WASHINGTON, March 23 (Reuters) – For the fourth time in a week, US Treasury Secretary Janet Yellen took to the microphone on Thursday to reassure Americans that the US banking system is safe, each time with a subtle shift in the message.
But bankers and Wall Street never heard what they desperately wanted: for the government to guarantee all $19.2 trillion in U.S. bank deposits until the banking crisis that erupted two weeks ago has calmed down.
Yellen is the face of the US government on this issue, and her public comments have sent markets on a roller coaster ride.
Each time she spoke, Yellen has said more explicitly that the US will indemnify the deposits, but has no blanket guarantee, which would insure account balances of any size, including those above the current $250,000 limit.
Her remarks on Thursday indicated more clearly than before that further guarantees for uninsured deposits would come in the form of bailouts for depositors from individual failing banks where problems threaten to lead to runs on other banks.
She told U.S. lawmakers that banking regulators and the Treasury were willing to provide extended deposit guarantees with other banks, as they did with the bankrupt Silicon Valley Bank and Signature Bank (SBNY.O).
“These are tools that we could use again, for an institution of any size, if we judge that their failure would pose a contagion risk,” she told a hearing of the U.S. House of Representatives’ subcommittee on appropriations.
The comments helped drive broad stock indices up.

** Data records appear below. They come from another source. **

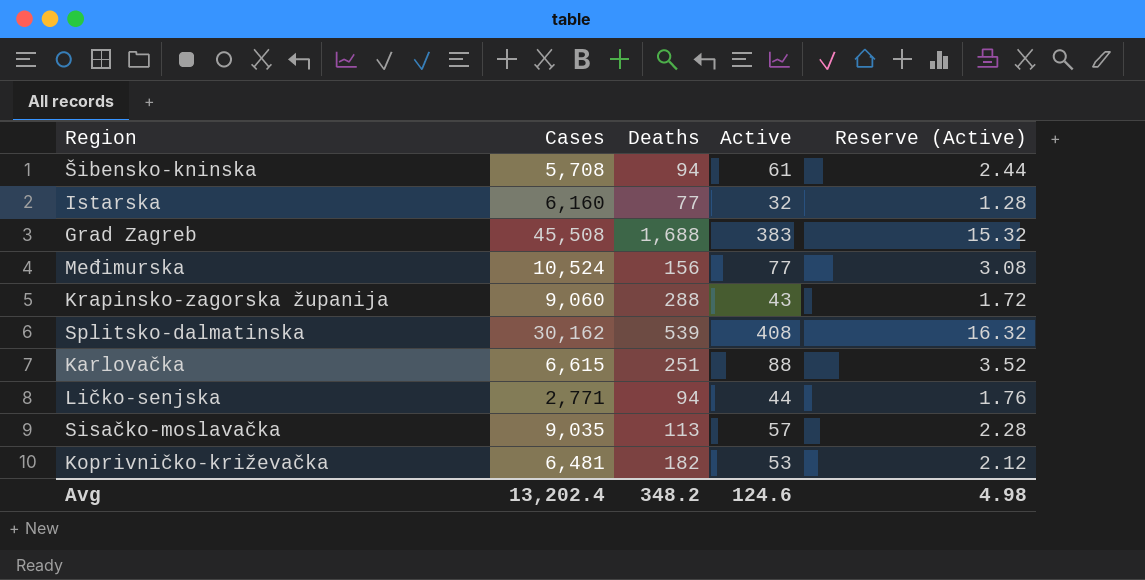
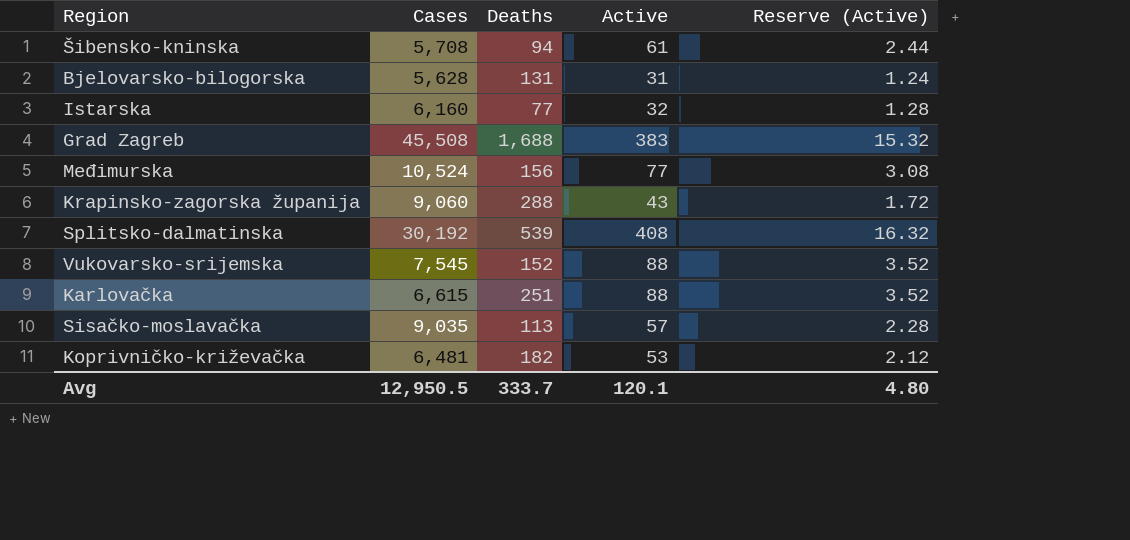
row Ličko-senjska: 2,771 | 94 | 44 | 1.76 -> none
row Bjelovarsko-bilogorska: none -> 5,628 | 131 | 31 | 1.24
Splitsko-dalmatinska | Cases: 30,162 -> 30,192
row Vukovarsko-srijemska: none -> 7,545 | 152 | 88 | 3.52
Avg | Cases: 13,202.4 -> 12,950.5
Avg | Deaths: 348.2 -> 333.7
Avg | Active: 124.6 -> 120.1
Avg | Reserve (Active): 4.98 -> 4.80

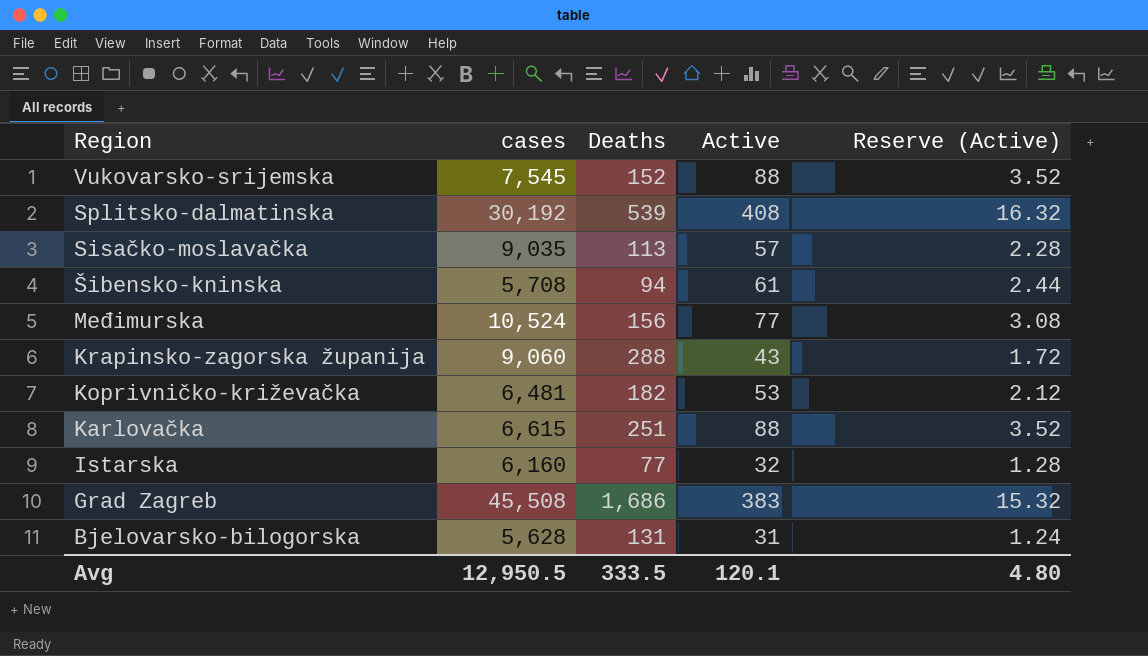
row order: none -> Region descending
column name: Cases -> cases
Grad Zagreb | Deaths: 1,688 -> 1,686
Avg | Deaths: 333.7 -> 333.5

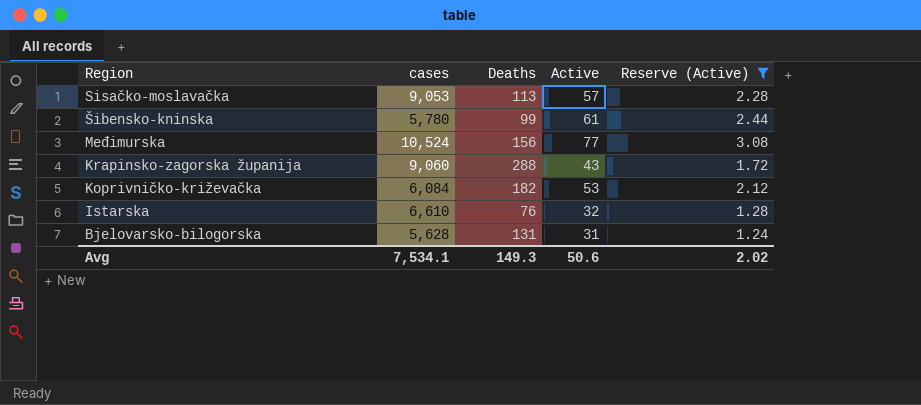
filter: none -> Reserve (Active) <= 3.08
Sisačko-moslavačka | cases: 9,035 -> 9,053
Šibensko-kninska | cases: 5,708 -> 5,780
Šibensko-kninska | Deaths: 94 -> 99
Koprivničko-križevačka | cases: 6,481 -> 6,084
Istarska | cases: 6,160 -> 6,610
Istarska | Deaths: 77 -> 76
Avg | cases: 12,950.5 -> 7,534.1
Avg | Deaths: 333.5 -> 149.3
Avg | Active: 120.1 -> 50.6
Avg | Reserve (Active): 4.80 -> 2.02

But regional bank stocks (.KRX), including that of the struggling First Republic Bank (FRC.N), continued to fall.
Yellen told a Senate subcommittee on Wednesday that she was not considering bypassing Congress and granting “general insurance” on all U.S. bank deposits.
THE COMPLAINT OF CONGRESS
That’s a step the government and regulators took unilaterally during the 2008 global financial crisis, but the Biden administration should now get congressional approval under the 2010 reforms.
Hardline Republicans oppose any increase to the Federal Deposit Insurance Corp’s current limit of $250,000, making it unlikely that Yellen could hastily arrange such a backstop even as the crisis deepens.

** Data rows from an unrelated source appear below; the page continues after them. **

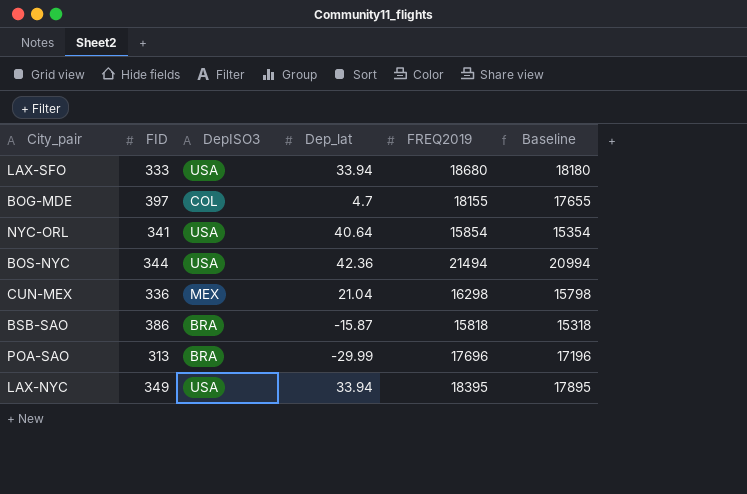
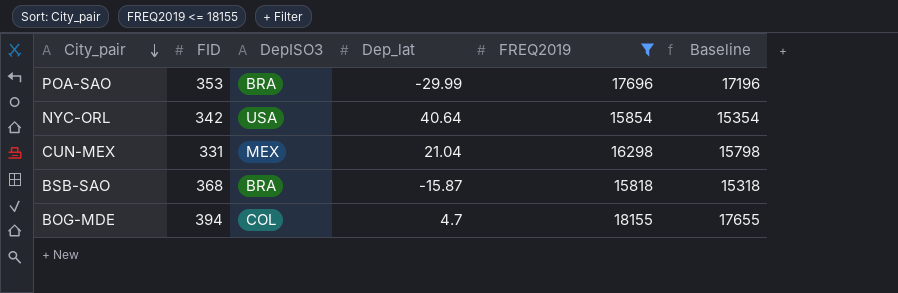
filter: none -> FREQ2019 <= 18155
row order: none -> City_pair descending
POA-SAO | FID: 313 -> 353
NYC-ORL | FID: 341 -> 342
CUN-MEX | FID: 336 -> 331
BSB-SAO | FID: 386 -> 368
BOG-MDE | FID: 397 -> 394

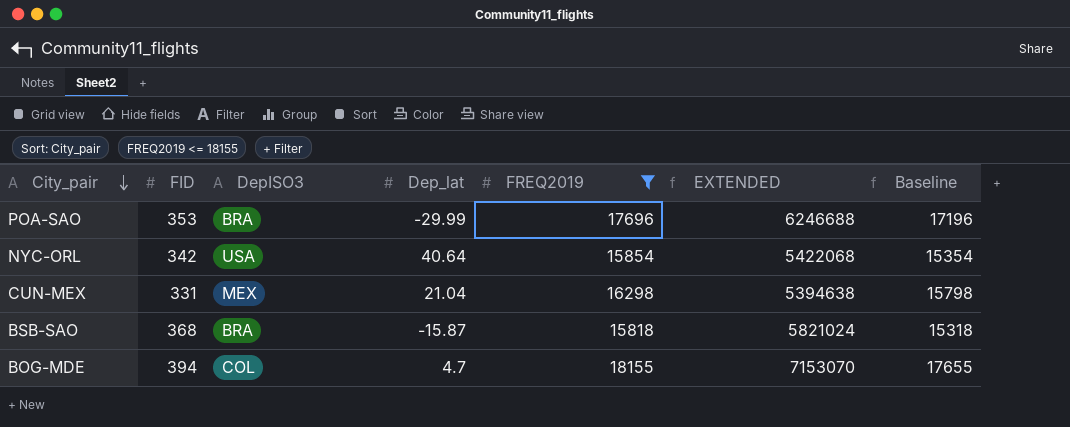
column EXTENDED | formula: none -> [FID] * [FREQ2019]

Banks and markets have sometimes found Yellen’s comments disturbing. On March 16, she told a Senate hearing that banks had to pose a systemic risk in order to get a deposit guarantee.

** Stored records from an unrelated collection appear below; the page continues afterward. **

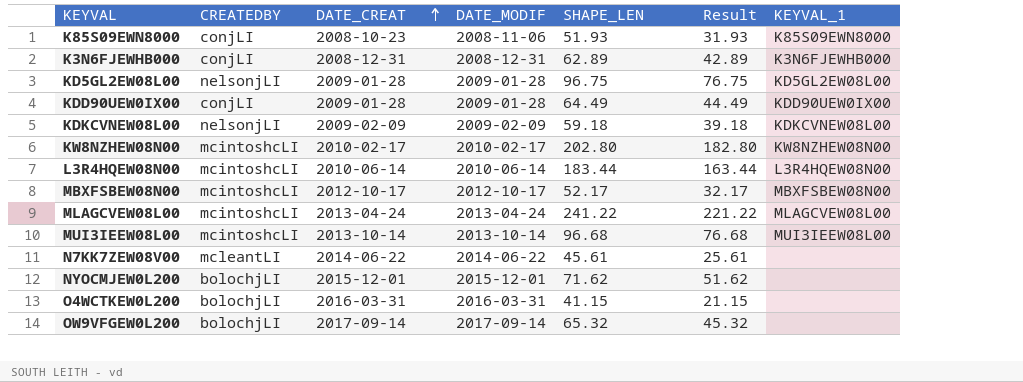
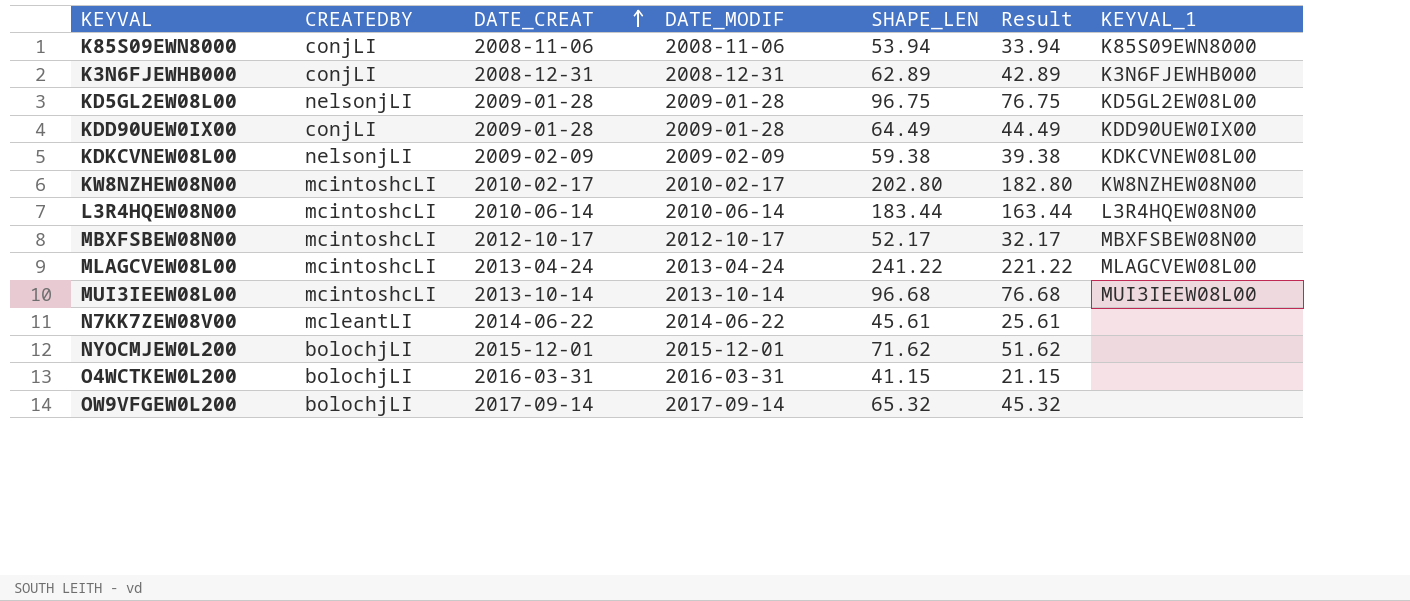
K85S09EWN8000 | DATE_CREAT: 2008-10-23 -> 2008-11-06
K85S09EWN8000 | SHAPE_LEN: 51.93 -> 53.94
K85S09EWN8000 | Result: 31.93 -> 33.94
KDKCVNEW08L00 | SHAPE_LEN: 59.18 -> 59.38
KDKCVNEW08L00 | Result: 39.18 -> 39.38

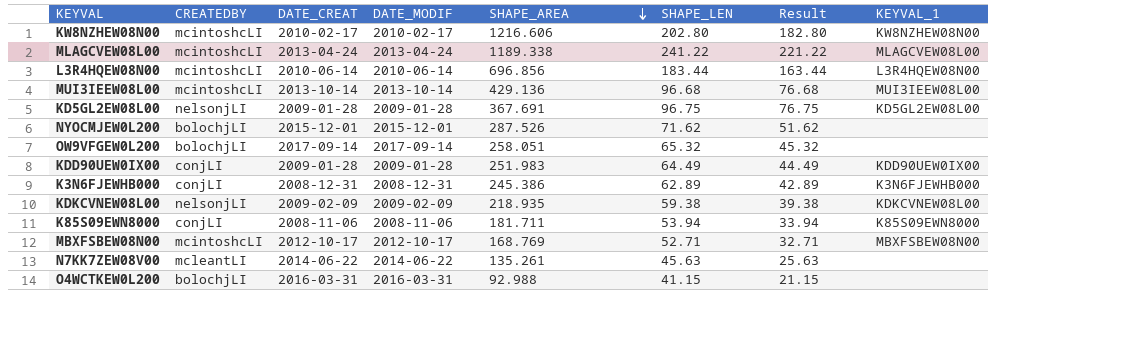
row order: DATE_CREAT ascending -> SHAPE_AREA descending
column SHAPE_AREA | position: none -> 5
MBXFSBEW08N00 | SHAPE_LEN: 52.17 -> 52.71
MBXFSBEW08N00 | Result: 32.17 -> 32.71
N7KK7ZEW08V00 | SHAPE_LEN: 45.61 -> 45.63
N7KK7ZEW08V00 | Result: 25.61 -> 25.63

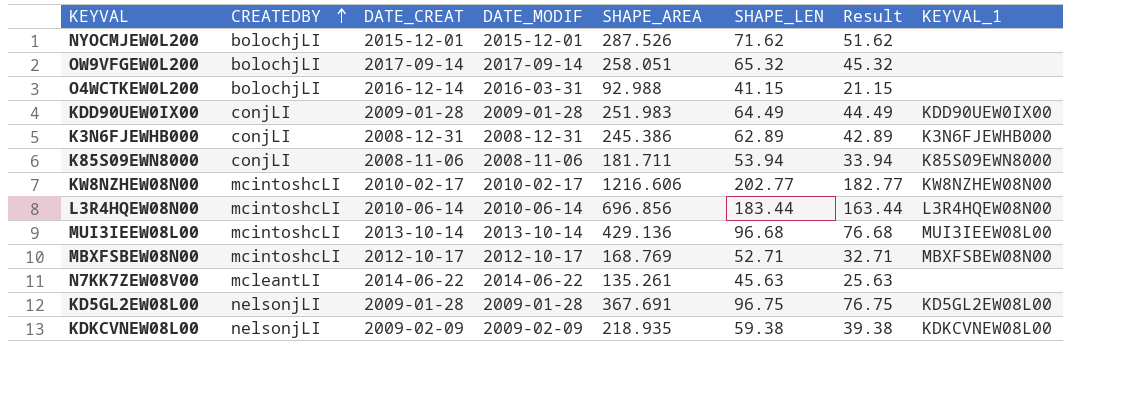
row order: SHAPE_AREA descending -> CREATEDBY ascending
row MLAGCVEW08L00: mcintoshcLI | 2013-04-24 | 2013-04-24 | 1189.338 | 241.22 | 221.22 | MLAGCVEW08L00 -> none
O4WCTKEW0L200 | DATE_CREAT: 2016-03-31 -> 2016-12-14
KW8NZHEW08N00 | SHAPE_LEN: 202.80 -> 202.77
KW8NZHEW08N00 | Result: 182.80 -> 182.77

But at a banking conference on Tuesday, she said actions similar to the SVB guarantee “could be justified if smaller institutions face deposits,” reassuring those institutions.
Yellen’s reluctance to endorse a universal backstop has drawn criticism from investors, including hedge fund manager Bill Ackman. They argue that a universal guarantee is needed to prevent depositors at small and medium-sized banks from fleeing for safety at large banks that are considered “too big to fail”.